Task item:
Copy exactly, and copy only, the lines from the one bearing "discount: 10% = 12670.00 -> 10% = 13530.00" through the final line of the records.

Material for the task:

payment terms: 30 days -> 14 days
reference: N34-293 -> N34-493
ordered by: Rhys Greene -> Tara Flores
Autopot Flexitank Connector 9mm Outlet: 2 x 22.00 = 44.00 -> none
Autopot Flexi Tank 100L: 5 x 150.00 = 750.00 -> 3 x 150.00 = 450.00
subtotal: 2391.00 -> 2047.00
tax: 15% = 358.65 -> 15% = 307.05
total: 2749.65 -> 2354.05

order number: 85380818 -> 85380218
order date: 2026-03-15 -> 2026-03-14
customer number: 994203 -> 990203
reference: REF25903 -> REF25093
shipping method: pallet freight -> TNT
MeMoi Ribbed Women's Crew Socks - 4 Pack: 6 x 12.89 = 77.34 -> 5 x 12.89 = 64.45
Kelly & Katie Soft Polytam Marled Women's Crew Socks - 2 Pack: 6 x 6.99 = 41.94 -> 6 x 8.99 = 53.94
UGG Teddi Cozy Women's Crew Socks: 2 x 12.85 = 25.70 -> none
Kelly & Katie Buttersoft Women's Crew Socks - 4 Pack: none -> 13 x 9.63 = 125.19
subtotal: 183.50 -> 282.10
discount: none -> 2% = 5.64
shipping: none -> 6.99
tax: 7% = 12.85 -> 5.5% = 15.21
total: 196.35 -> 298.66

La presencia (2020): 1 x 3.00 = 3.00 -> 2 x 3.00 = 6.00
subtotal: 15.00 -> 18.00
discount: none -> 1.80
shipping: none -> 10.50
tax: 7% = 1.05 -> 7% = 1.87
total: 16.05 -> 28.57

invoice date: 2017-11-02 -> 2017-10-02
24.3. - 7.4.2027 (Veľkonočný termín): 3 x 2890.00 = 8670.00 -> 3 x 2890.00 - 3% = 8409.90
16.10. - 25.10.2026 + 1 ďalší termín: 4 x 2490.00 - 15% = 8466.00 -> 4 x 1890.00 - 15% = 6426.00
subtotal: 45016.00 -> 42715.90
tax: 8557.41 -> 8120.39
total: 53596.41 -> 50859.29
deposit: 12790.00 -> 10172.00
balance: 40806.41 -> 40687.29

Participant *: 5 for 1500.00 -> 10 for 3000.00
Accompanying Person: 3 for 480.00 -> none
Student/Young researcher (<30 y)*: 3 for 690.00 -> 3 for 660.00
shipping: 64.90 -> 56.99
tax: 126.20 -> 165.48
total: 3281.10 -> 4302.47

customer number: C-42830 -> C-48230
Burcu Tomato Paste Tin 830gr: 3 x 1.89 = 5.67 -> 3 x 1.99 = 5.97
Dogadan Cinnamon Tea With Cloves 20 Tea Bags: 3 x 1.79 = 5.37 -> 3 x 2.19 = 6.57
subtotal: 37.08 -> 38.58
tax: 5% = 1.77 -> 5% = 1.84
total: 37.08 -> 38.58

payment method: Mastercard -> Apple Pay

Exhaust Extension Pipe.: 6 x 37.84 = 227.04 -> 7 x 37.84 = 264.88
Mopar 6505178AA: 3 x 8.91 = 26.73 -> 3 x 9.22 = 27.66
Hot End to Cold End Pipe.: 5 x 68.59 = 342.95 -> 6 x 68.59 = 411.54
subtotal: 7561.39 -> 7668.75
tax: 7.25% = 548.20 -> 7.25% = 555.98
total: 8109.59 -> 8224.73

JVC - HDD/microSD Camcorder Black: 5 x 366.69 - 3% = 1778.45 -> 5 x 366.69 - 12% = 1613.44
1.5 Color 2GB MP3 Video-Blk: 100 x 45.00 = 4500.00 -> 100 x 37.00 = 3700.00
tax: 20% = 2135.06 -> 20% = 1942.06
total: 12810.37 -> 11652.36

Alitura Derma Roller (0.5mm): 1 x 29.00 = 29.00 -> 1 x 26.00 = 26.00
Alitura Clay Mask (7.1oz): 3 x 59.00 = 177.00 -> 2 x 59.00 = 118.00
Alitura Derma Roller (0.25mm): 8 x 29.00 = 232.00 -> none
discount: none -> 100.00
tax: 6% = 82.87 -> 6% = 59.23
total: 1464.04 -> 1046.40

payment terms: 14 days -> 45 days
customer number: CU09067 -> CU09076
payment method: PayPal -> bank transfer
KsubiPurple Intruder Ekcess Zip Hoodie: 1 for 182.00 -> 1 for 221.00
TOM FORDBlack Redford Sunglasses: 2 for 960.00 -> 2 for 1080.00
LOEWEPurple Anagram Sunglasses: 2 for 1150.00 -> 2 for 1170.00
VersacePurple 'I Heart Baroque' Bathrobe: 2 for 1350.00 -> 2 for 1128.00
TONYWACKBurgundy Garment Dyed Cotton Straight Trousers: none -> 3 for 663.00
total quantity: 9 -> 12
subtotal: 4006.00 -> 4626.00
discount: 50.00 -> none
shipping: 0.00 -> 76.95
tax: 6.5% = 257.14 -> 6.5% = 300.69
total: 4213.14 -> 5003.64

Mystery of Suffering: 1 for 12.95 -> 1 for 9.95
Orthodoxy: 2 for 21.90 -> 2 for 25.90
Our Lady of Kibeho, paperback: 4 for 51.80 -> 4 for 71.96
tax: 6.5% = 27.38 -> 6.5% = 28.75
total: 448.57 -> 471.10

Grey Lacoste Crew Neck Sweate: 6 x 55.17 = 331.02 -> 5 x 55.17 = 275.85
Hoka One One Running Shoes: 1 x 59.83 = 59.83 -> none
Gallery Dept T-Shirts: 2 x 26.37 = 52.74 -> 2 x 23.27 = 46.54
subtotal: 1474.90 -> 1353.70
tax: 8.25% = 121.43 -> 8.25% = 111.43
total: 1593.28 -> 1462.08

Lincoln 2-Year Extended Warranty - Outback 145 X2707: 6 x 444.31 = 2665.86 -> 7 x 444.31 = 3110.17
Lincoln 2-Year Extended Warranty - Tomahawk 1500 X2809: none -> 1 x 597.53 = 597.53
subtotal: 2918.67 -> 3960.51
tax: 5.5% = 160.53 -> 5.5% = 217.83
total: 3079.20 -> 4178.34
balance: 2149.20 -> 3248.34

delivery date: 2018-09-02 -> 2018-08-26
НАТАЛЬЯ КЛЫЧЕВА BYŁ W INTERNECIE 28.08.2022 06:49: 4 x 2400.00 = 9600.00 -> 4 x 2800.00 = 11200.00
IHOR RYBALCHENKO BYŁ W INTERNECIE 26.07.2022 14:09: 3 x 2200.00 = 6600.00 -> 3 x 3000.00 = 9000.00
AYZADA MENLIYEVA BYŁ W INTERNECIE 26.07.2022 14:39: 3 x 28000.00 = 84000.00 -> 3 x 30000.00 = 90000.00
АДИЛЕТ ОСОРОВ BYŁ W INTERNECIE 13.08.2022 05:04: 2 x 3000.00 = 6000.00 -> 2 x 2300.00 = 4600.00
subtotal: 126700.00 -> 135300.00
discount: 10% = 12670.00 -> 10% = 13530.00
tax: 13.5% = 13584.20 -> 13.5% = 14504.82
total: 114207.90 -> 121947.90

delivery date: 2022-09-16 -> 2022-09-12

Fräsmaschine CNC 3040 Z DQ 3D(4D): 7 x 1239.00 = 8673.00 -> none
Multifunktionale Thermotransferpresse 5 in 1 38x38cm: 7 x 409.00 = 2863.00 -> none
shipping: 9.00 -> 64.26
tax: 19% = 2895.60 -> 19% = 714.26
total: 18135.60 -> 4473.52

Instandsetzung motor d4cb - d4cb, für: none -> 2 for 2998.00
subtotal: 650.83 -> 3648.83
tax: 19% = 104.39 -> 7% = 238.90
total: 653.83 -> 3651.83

Answer section:
discount: 10% = 12670.00 -> 10% = 13530.00
tax: 13.5% = 13584.20 -> 13.5% = 14504.82
total: 114207.90 -> 121947.90

delivery date: 2022-09-16 -> 2022-09-12

Fräsmaschine CNC 3040 Z DQ 3D(4D): 7 x 1239.00 = 8673.00 -> none
Multifunktionale Thermotransferpresse 5 in 1 38x38cm: 7 x 409.00 = 2863.00 -> none
shipping: 9.00 -> 64.26
tax: 19% = 2895.60 -> 19% = 714.26
total: 18135.60 -> 4473.52

Instandsetzung motor d4cb - d4cb, für: none -> 2 for 2998.00
subtotal: 650.83 -> 3648.83
tax: 19% = 104.39 -> 7% = 238.90
total: 653.83 -> 3651.83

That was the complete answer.